» Problem statement:
Only a number is wanted here: the count of lines in the entries below that contain the word "color".

Screenshot and code edit data:
--

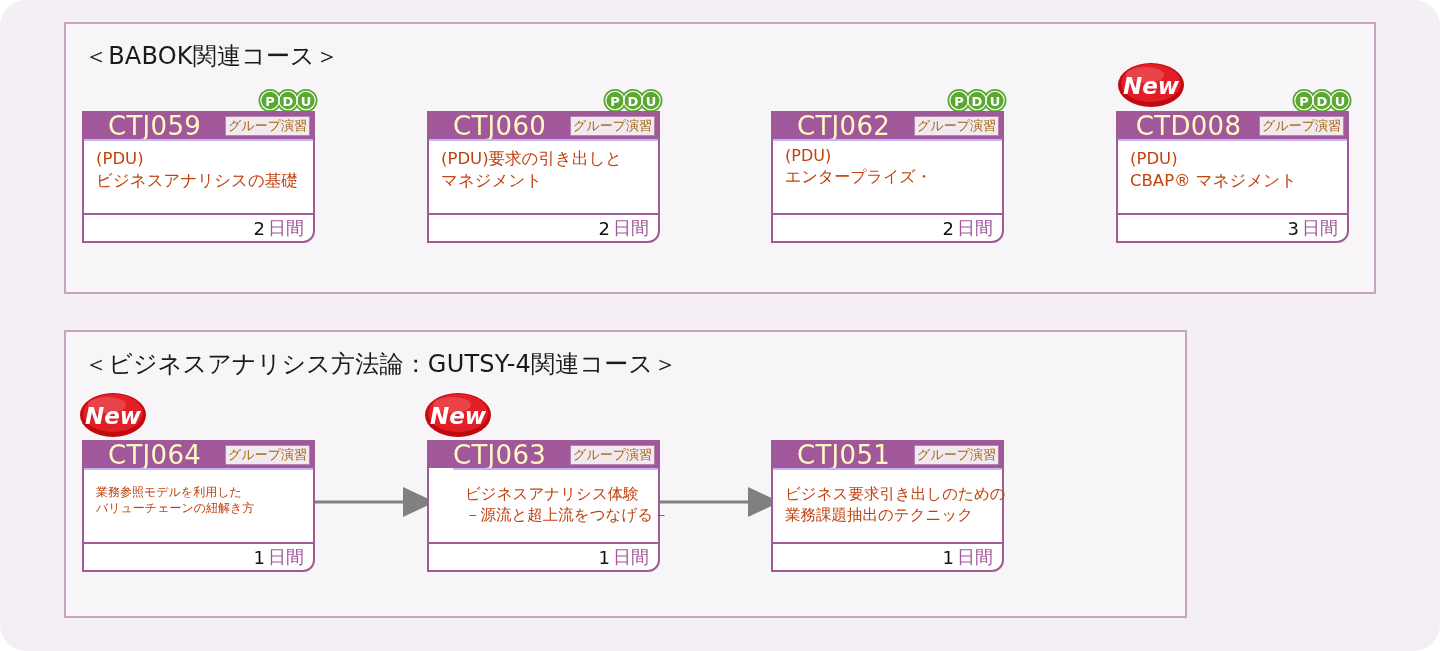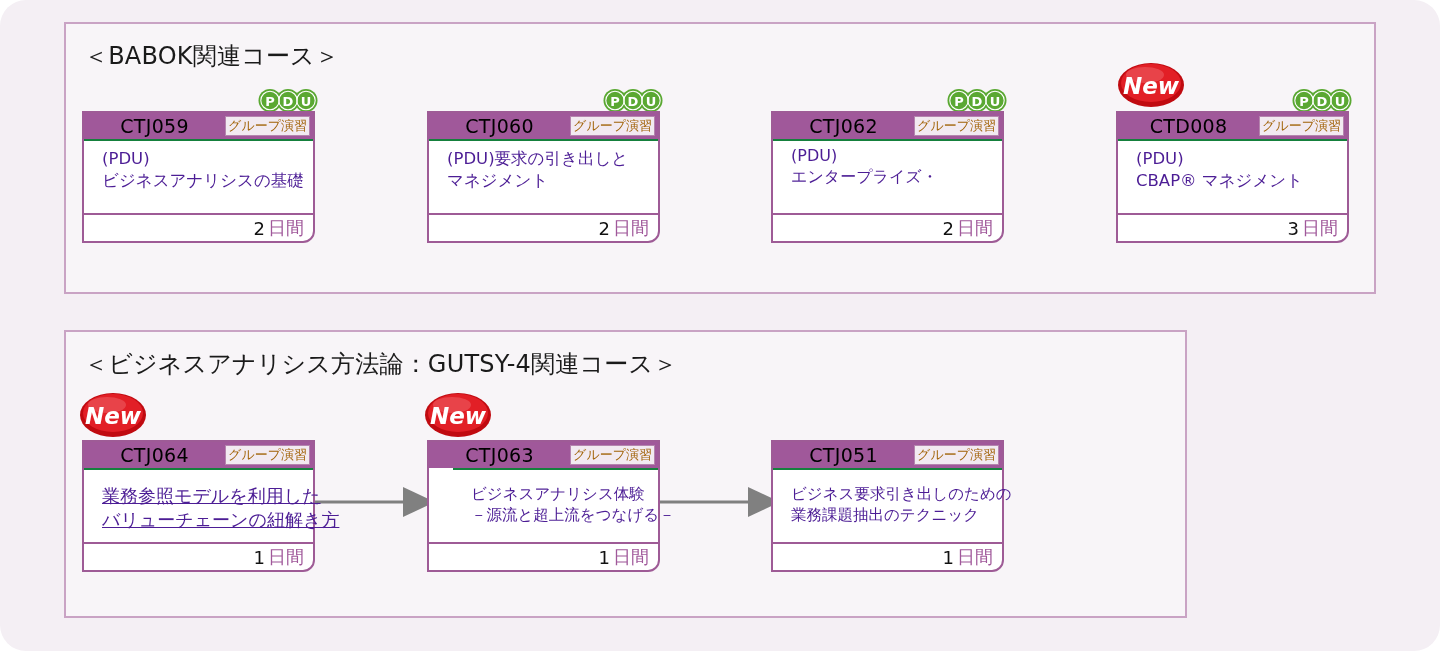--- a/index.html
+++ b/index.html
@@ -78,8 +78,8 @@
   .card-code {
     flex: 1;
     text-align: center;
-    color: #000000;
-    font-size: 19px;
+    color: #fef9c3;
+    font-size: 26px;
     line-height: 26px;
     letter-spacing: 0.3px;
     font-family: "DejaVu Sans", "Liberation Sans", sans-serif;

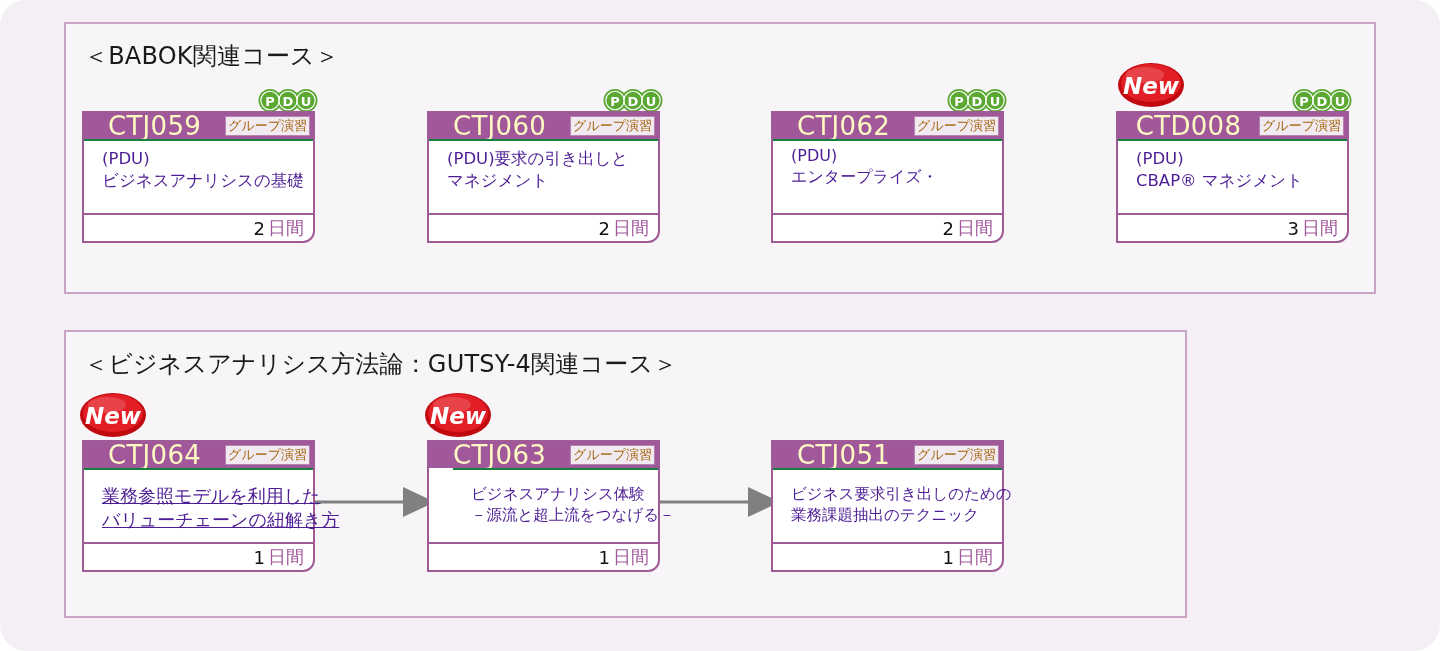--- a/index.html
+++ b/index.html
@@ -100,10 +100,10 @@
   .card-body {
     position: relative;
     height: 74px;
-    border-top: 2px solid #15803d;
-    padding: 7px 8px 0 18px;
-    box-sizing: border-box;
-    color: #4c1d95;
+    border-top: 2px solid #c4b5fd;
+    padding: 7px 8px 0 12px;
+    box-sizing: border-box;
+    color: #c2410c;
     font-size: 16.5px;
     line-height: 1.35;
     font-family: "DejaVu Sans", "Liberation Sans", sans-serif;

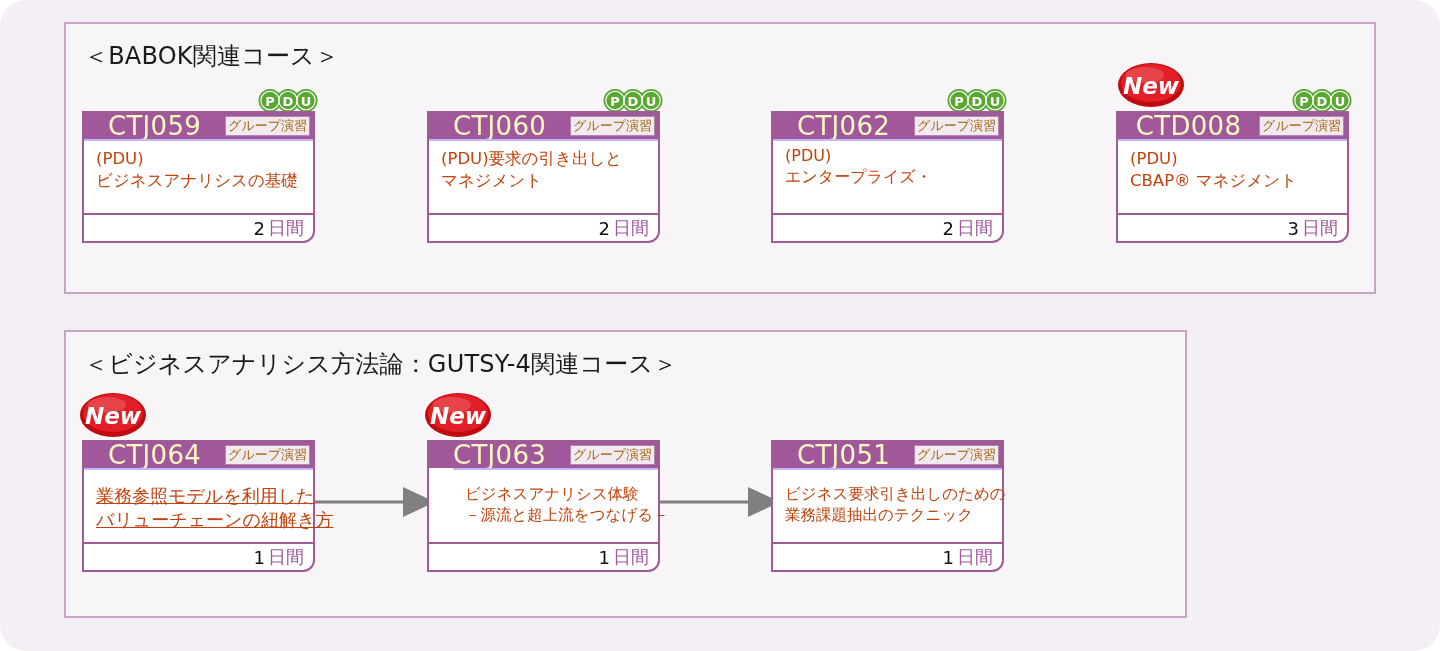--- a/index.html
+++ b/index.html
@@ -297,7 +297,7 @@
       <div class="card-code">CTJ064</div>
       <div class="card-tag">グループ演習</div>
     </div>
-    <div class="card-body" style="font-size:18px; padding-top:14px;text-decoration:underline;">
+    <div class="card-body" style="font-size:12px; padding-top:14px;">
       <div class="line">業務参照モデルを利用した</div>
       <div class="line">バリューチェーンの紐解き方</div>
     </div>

--

» Solution to this problem:
4